Segmentation Fault with FFTW plans and multi-threading

I am trying to optimize a routine that performs FFTs on timeseries of various 3D boxes with fixed but different sizes (typically 256 - 512 cells per dimension).

For each box I thus had in mind to plan an FFT using FFTWs “plan_fft()” function and on top of that I was planning to use multithreading.

An example code could look like this

using FFTW # v.1.8.0

FFTW.set_num_threads(Threads.nthreads()) # In my case 32

FFTs = [plan_fft(randn(Float32, rand(256:512), rand(256:512), rand(256:512)), flags=FFTW.MEASURE) for _ in 1:32]

This code runs perfectly fine on a single thread, but with multithreading it throws a segmentation fault after a seemingly random number of iterations:

[1599023] signal (11.1): Segmentation fault
in expression starting at REPL[7]:1
spawn_apply at /home/lromano/.julia/artifacts/e95ca94c82899616429924e9fdc7eccda275aa38/lib/ (unknown line)
#2 at /home/lromano/.julia/packages/FFTW/6nZei/src/providers.jl:58
unknown function (ip: 0x7c154ff2674f)
_jl_invoke at /cache/build/builder-amdci4-6/julialang/julia-release-1-dot-10/src/gf.c:2894 [inlined]
ijl_apply_generic at /cache/build/builder-amdci4-6/julialang/julia-release-1-dot-10/src/gf.c:3076
jl_apply at /cache/build/builder-amdci4-6/julialang/julia-release-1-dot-10/src/julia.h:1982 [inlined]
start_task at /cache/build/builder-amdci4-6/julialang/julia-release-1-dot-10/src/task.c:1238
Allocations: 45645903 (Pool: 45640544; Big: 5359); GC: 16
Segmentation fault

Has anyone run into the same or similar issues with FFTW and knows how to fix them?

I need to add that my code was running perfectly fine until Thursday night and actually has already finished processing ~2/3 of my data. Then suddenly on Friday it stopped working and I now cannot even move beyond the “plan_fft” stage.
I tried running on a single thread over the weekend but it crashed when applying the FFT operator.

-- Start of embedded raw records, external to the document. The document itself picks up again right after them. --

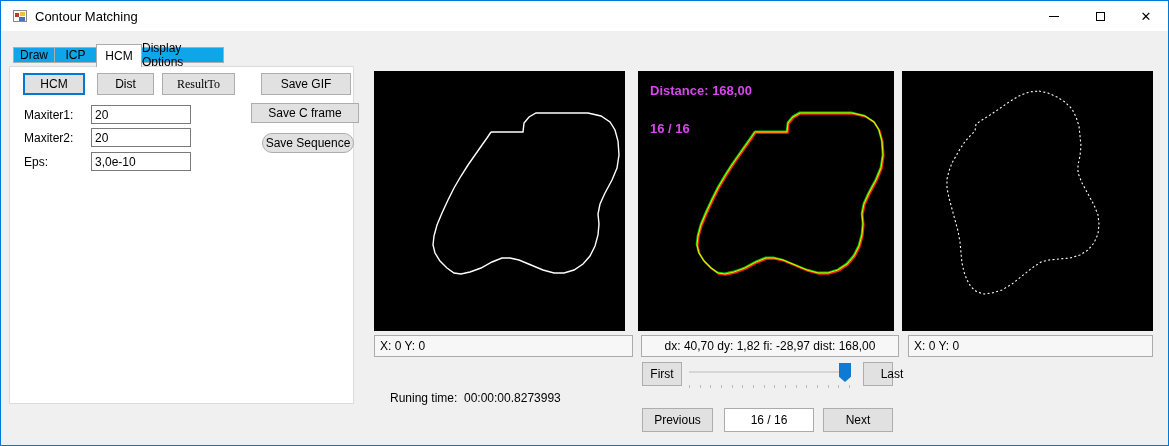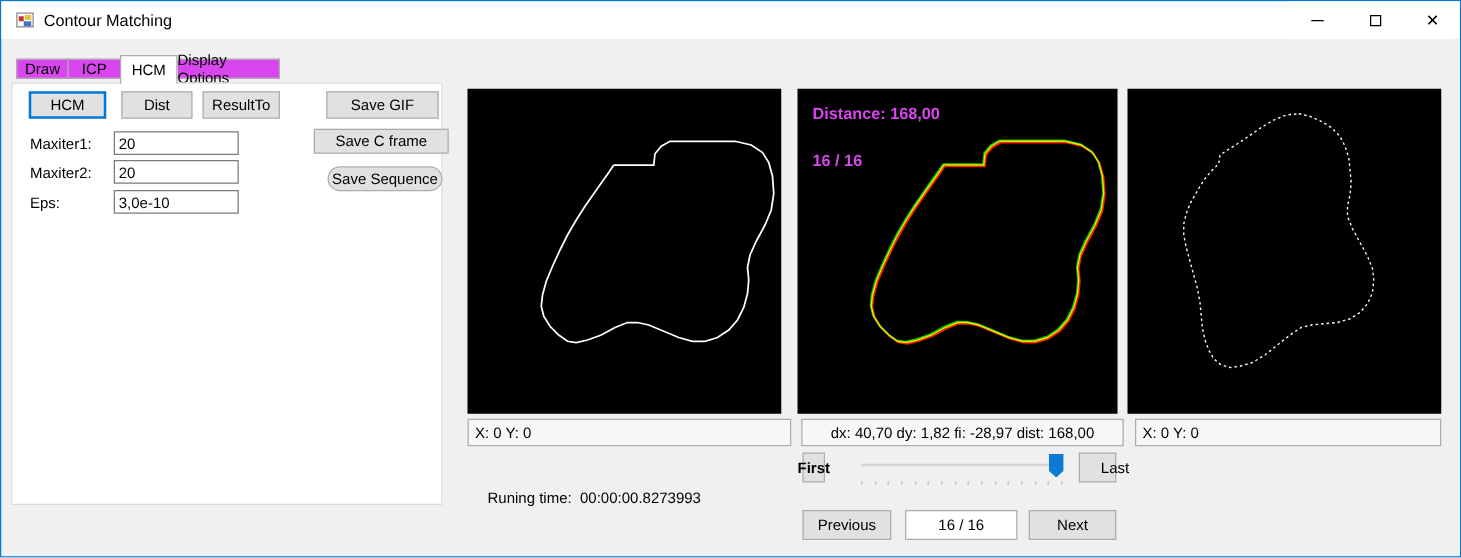--- a/index.html
+++ b/index.html
@@ -15,7 +15,7 @@
   .glyph-min{display:block;width:10px;height:1px;background:#000;}
   .glyph-max{display:block;width:9px;height:9px;border:1px solid #000;background:transparent;}
   .glyph-close{font-size:13px;line-height:13px;}
-  .tab{position:absolute;top:46px;height:16px;background:#d946ef;border:1px solid #ACACAC;
+  .tab{position:absolute;top:46px;height:16px;background:#0ea5e9;border:1px solid #ACACAC;
     display:flex;align-items:center;justify-content:center;z-index:1;}
   .tab.selected{top:43px;height:23px;background:#FFFFFF;border-bottom:none;z-index:3;}
   .page{position:absolute;left:8px;top:65px;width:345px;height:338px;background:#FFFFFF;

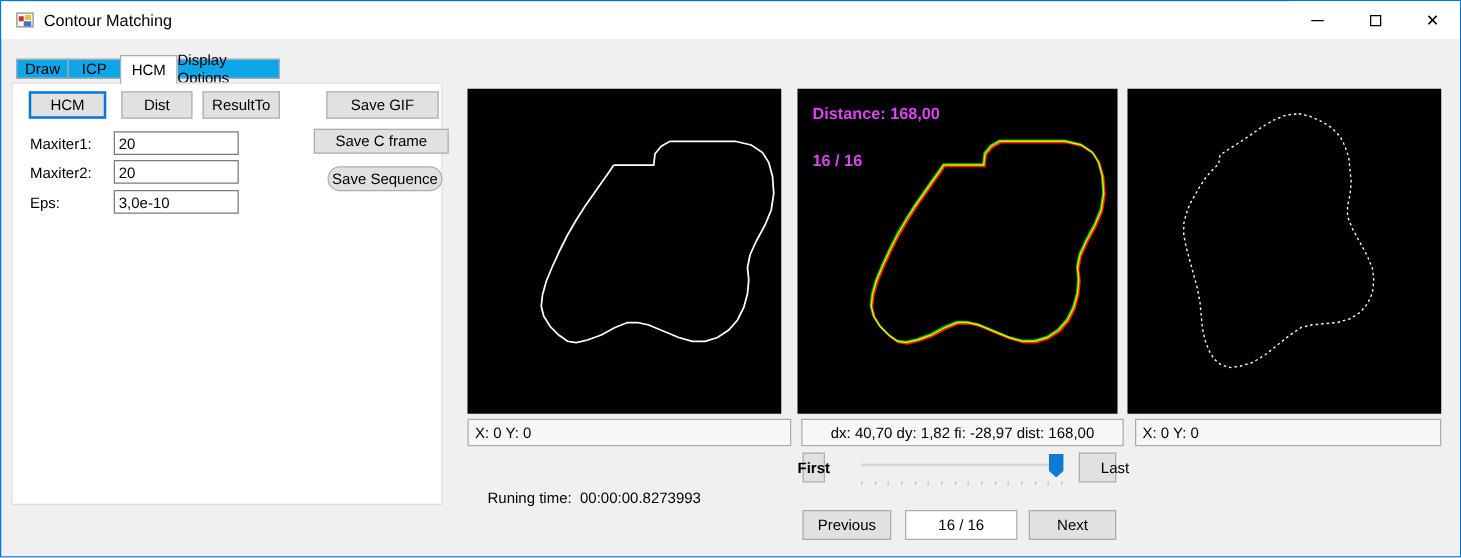--- a/index.html
+++ b/index.html
@@ -84,7 +84,7 @@
   <div class="page">
     <div class="btn focused" style="left:13px;top:6px;width:62px;height:22px;">HCM</div>
     <div class="btn" style="left:87px;top:6px;width:57px;height:22px;">Dist</div>
-    <div class="btn" style="left:152px;top:6px;width:62px;height:22px;">ResultTo</div>
+    <div class="btn" style="left:152px;top:6px;width:73px;height:22px;font-family:Liberation Serif, serif;">ResultTo</div>
     <div class="btn" style="left:251px;top:6px;width:90px;height:22px;">Save GIF</div>
     <div class="btn" style="left:241px;top:36px;width:108px;height:20px;">Save C frame</div>
     <div class="btn" style="left:252px;top:66px;width:92px;height:20px;border-radius:10px;">Save Sequence</div>

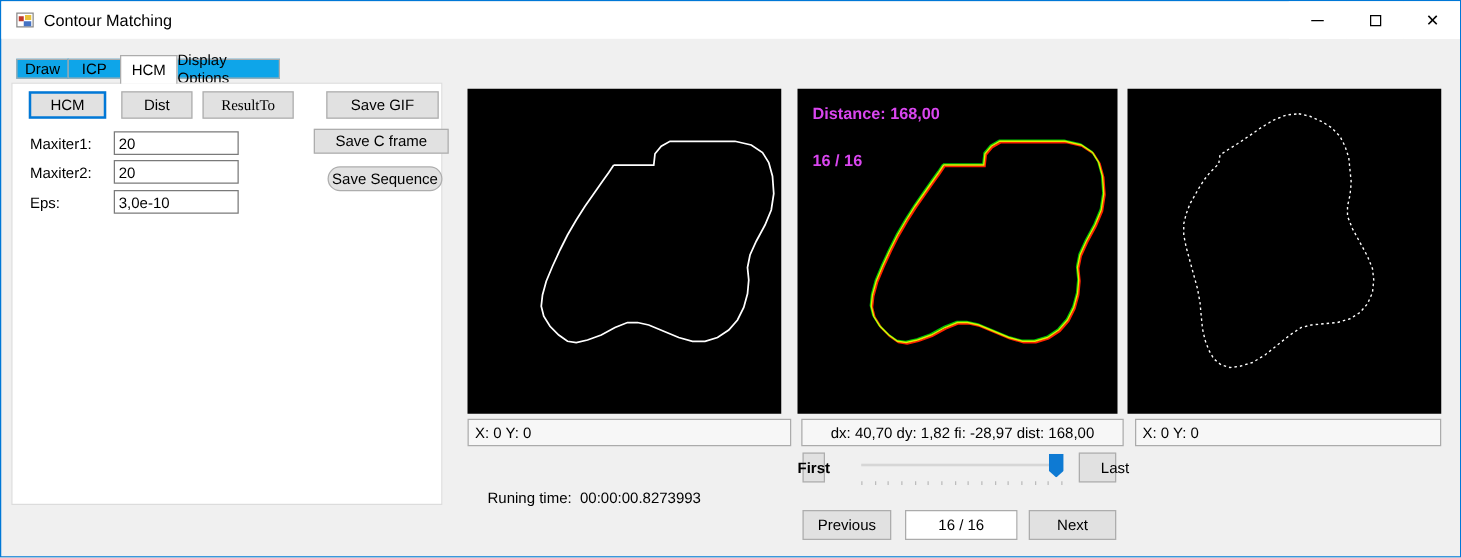--- a/index.html
+++ b/index.html
@@ -123,7 +123,7 @@
   <div class="statusbox center" style="left:640px;width:258px;">dx: 40,70 dy: 1,82 fi: -28,97 dist: 168,00</div>
   <div class="statusbox" style="left:907px;width:245px;">X: 0 Y: 0</div>
 
-  <div class="btn" style="left:641px;top:361px;width:18px;height:24px;font-weight:bold;">First</div>
+  <div class="btn" style="left:641px;top:361px;width:40px;height:24px;">First</div>
   <div class="trackbar">
     <div class="groove"></div>
     <div class="thumb" style="left:156px;"></div>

This looks similar to this FFTW.jl issue.

I have also run into this issue recently. One workaround which has been suggested is to use the MKL FFTW interface. I tried this some time ago and initially run into performance issues when using MKL and threads. If it helps, after some trial and error I’ve written here about the “proper” way of using the MKL provider which avoids these issues.